(Front-end code edit data)
--- --- ---

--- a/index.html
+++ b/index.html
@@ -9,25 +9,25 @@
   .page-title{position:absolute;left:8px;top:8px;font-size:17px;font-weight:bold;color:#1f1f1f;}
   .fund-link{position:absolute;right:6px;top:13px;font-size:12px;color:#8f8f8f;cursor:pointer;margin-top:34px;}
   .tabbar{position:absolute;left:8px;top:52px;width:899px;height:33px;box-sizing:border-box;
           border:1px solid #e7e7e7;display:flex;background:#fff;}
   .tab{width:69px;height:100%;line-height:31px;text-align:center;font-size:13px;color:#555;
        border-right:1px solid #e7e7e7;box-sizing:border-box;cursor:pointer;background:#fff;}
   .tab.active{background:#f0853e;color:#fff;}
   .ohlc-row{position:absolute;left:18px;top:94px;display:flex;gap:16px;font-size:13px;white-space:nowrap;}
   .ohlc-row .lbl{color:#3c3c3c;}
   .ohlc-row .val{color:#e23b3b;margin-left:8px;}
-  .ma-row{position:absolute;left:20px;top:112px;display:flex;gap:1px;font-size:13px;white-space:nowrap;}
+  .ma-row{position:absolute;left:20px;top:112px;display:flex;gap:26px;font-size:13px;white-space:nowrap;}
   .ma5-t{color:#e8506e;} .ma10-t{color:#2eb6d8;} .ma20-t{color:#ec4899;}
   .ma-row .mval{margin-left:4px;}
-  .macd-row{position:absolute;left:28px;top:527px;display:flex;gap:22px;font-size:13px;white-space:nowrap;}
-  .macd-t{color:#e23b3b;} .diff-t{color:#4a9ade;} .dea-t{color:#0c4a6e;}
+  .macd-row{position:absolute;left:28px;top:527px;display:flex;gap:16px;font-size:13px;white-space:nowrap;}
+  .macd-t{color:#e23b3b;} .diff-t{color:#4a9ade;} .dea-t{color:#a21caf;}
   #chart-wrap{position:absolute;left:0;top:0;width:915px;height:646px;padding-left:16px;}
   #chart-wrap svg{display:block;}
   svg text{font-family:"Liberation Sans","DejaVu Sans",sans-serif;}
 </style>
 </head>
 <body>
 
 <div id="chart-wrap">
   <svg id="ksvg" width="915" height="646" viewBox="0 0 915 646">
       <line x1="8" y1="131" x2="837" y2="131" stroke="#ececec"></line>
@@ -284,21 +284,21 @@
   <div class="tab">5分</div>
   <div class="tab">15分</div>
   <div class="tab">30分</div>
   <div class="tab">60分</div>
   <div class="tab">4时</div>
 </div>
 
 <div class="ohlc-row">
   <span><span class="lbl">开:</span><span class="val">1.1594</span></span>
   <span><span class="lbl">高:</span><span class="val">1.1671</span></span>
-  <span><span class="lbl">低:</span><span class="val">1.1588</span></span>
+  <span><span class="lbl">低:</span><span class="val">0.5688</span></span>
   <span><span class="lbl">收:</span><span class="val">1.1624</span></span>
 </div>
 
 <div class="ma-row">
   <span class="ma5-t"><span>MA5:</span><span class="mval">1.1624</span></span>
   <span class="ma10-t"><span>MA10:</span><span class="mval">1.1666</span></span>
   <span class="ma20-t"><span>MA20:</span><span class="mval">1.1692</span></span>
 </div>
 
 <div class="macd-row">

--- --- ---

• [Requirement]
Every entry should be printed again exactly as written.

• [Exercise answer]
--- a/index.html
+++ b/index.html
@@ -9,25 +9,25 @@
   .page-title{position:absolute;left:8px;top:8px;font-size:17px;font-weight:bold;color:#1f1f1f;}
   .fund-link{position:absolute;right:6px;top:13px;font-size:12px;color:#8f8f8f;cursor:pointer;margin-top:34px;}
   .tabbar{position:absolute;left:8px;top:52px;width:899px;height:33px;box-sizing:border-box;
           border:1px solid #e7e7e7;display:flex;background:#fff;}
   .tab{width:69px;height:100%;line-height:31px;text-align:center;font-size:13px;color:#555;
        border-right:1px solid #e7e7e7;box-sizing:border-box;cursor:pointer;background:#fff;}
   .tab.active{background:#f0853e;color:#fff;}
   .ohlc-row{position:absolute;left:18px;top:94px;display:flex;gap:16px;font-size:13px;white-space:nowrap;}
   .ohlc-row .lbl{color:#3c3c3c;}
   .ohlc-row .val{color:#e23b3b;margin-left:8px;}
-  .ma-row{position:absolute;left:20px;top:112px;display:flex;gap:1px;font-size:13px;white-space:nowrap;}
+  .ma-row{position:absolute;left:20px;top:112px;display:flex;gap:26px;font-size:13px;white-space:nowrap;}
   .ma5-t{color:#e8506e;} .ma10-t{color:#2eb6d8;} .ma20-t{color:#ec4899;}
   .ma-row .mval{margin-left:4px;}
-  .macd-row{position:absolute;left:28px;top:527px;display:flex;gap:22px;font-size:13px;white-space:nowrap;}
-  .macd-t{color:#e23b3b;} .diff-t{color:#4a9ade;} .dea-t{color:#0c4a6e;}
+  .macd-row{position:absolute;left:28px;top:527px;display:flex;gap:16px;font-size:13px;white-space:nowrap;}
+  .macd-t{color:#e23b3b;} .diff-t{color:#4a9ade;} .dea-t{color:#a21caf;}
   #chart-wrap{position:absolute;left:0;top:0;width:915px;height:646px;padding-left:16px;}
   #chart-wrap svg{display:block;}
   svg text{font-family:"Liberation Sans","DejaVu Sans",sans-serif;}
 </style>
 </head>
 <body>
 
 <div id="chart-wrap">
   <svg id="ksvg" width="915" height="646" viewBox="0 0 915 646">
       <line x1="8" y1="131" x2="837" y2="131" stroke="#ececec"></line>
@@ -284,21 +284,21 @@
   <div class="tab">5分</div>
   <div class="tab">15分</div>
   <div class="tab">30分</div>
   <div class="tab">60分</div>
   <div class="tab">4时</div>
 </div>
 
 <div class="ohlc-row">
   <span><span class="lbl">开:</span><span class="val">1.1594</span></span>
   <span><span class="lbl">高:</span><span class="val">1.1671</span></span>
-  <span><span class="lbl">低:</span><span class="val">1.1588</span></span>
+  <span><span class="lbl">低:</span><span class="val">0.5688</span></span>
   <span><span class="lbl">收:</span><span class="val">1.1624</span></span>
 </div>
 
 <div class="ma-row">
   <span class="ma5-t"><span>MA5:</span><span class="mval">1.1624</span></span>
   <span class="ma10-t"><span>MA10:</span><span class="mval">1.1666</span></span>
   <span class="ma20-t"><span>MA20:</span><span class="mval">1.1692</span></span>
 </div>
 
 <div class="macd-row">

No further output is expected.